I've had this idea rattling in my head to make a f...
# share-your-work
g
I've had this idea rattling in my head to make a frontend framework that's only signals, and after almost a year of maturation I finally put down some code today. Genuinely surprised this works. I'm curious where it starts to break down. It's not like modern frameworks are unaware of signals, most feature them heavily, so there's probably some reason they haven't gone all-in on them too, right? I'm using tldraw's lovely
signia
for signals implementation, hence the first param of atoms being a 'name' and not meaningful for execution. This also gave me an excuse to read `signia`'s source and discover their clever trick for tracking atom inheritance which is pretty neat.
a
It looks a little like a logic programming approach to web UI. Not sure how much that's coincidental...
l
Awesome! I'll pass this on to David and the rest of the team. It's been really great to hear David's thoughts on signals, and how signia came to be, and the unique approach that it takes! I still think that the signia docs gives one of the best explanations of what signals are. tldraw has to deal with a huge amount of state changes at high speed, which is why we needed signia (alongside React). We tried other libraries, but they all started to break down with tldraw's unusual use-case. (eg: memory leaks, eg: triggering too many recalculations, eg: too slow)
i
Solidjs is fairly popular and is built entirely around signals. https://www.solidjs.com
g
@Lu Wilson yeah David's work is great, I toyed with making my own signals first but couldn't crack the dependency problem. When I read
capture.ts
my jaw hit the floor! Such an elegant way to do it. I was afraid I'd find Proxy usage but not at all! I visited Steve in the office when we were in London last year and he was talking about what I now know is signia, seemed really excited about it, but I couldn't grasp the concept at the time.
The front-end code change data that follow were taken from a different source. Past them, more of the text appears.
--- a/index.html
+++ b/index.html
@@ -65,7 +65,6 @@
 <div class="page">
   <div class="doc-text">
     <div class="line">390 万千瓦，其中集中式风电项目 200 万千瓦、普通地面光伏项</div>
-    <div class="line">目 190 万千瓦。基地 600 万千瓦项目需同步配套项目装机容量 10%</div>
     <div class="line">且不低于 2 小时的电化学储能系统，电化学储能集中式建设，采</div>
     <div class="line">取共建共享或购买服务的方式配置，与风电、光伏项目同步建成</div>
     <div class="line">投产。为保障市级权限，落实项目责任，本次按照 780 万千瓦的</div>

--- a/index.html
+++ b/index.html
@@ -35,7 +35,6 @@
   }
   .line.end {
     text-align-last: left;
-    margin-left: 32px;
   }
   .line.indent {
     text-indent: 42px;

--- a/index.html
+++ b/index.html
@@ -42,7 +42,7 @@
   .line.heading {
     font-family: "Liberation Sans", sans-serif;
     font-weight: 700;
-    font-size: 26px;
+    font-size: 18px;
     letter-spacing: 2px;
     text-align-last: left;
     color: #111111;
Glad I got to revisit and appreciate it, it's fun to use. @ibdknox I checked out Solid a while back but bounced off for some reason, I can't remember why. I'll read their docs again. Part of what I'm curious about is why the need for a compile step, why JSX syntax, etc. I'm curious to see if the needs which drove those features emerge in my own little experiment.
From a scan of their tutorials it was probably the magic that bothered me about Solid, like how computed signals are plain functions. Perhaps in practice it feels natural, but I have a strong preference for more native-feeling code.